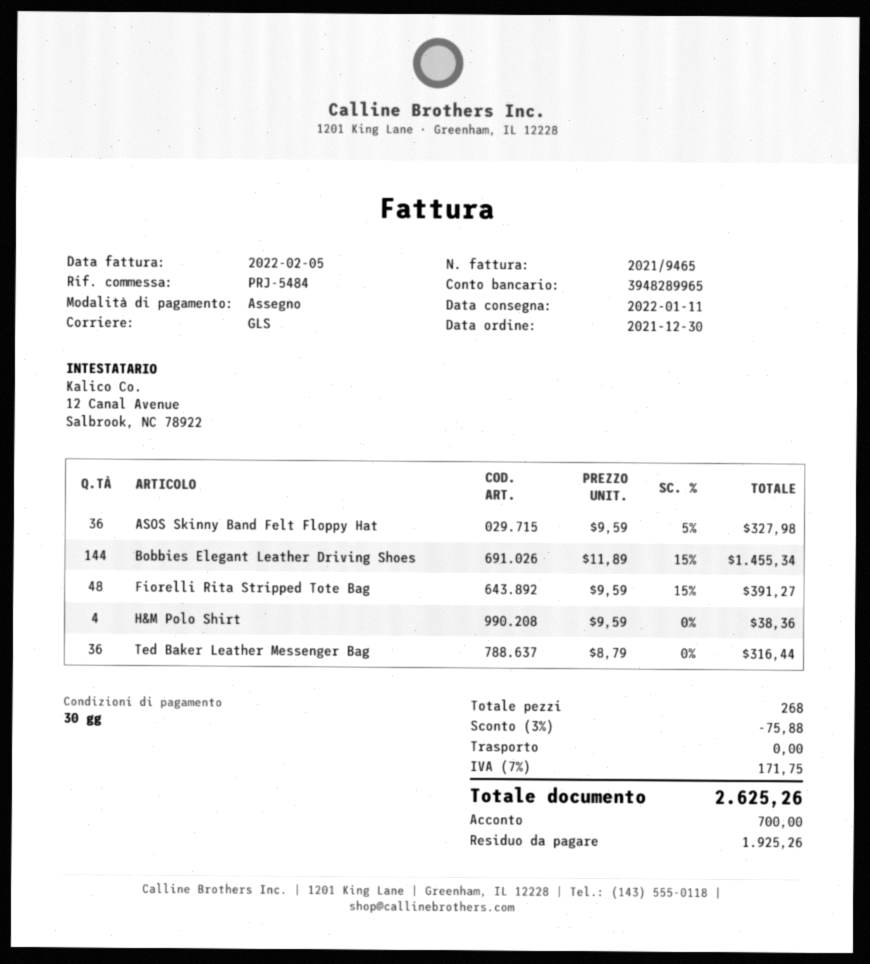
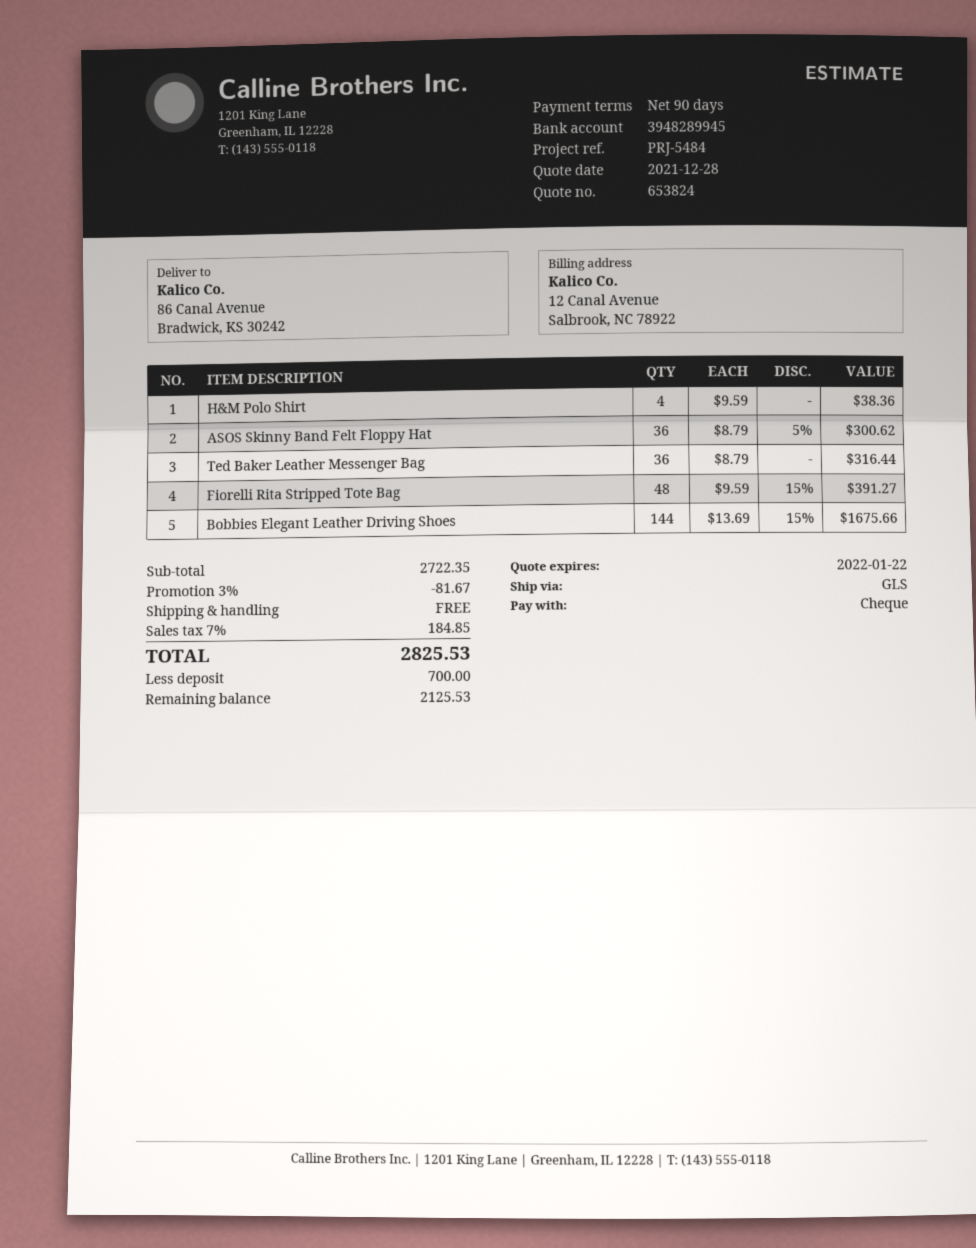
payment terms: 30 days -> 90 days
bank account: 3948289965 -> 3948289945
ASOS Skinny Band Felt Floppy Hat: 36 x 9.59 - 5% = 327.98 -> 36 x 8.79 - 5% = 300.62
Bobbies Elegant Leather Driving Shoes: 144 x 11.89 - 15% = 1455.34 -> 144 x 13.69 - 15% = 1675.66
discount: 3% = 75.88 -> 3% = 81.67
tax: 7% = 171.75 -> 7% = 184.85
total: 2625.26 -> 2825.53
balance: 1925.26 -> 2125.53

Task to carry out: Only the lines from the one containing "ASOS Skinny Band" through the last line of the material belong in your answer; output them exactly.

Solved problem:
ASOS Skinny Band Felt Floppy Hat: 36 x 9.59 - 5% = 327.98 -> 36 x 8.79 - 5% = 300.62
Bobbies Elegant Leather Driving Shoes: 144 x 11.89 - 15% = 1455.34 -> 144 x 13.69 - 15% = 1675.66
discount: 3% = 75.88 -> 3% = 81.67
tax: 7% = 171.75 -> 7% = 184.85
total: 2625.26 -> 2825.53
balance: 1925.26 -> 2125.53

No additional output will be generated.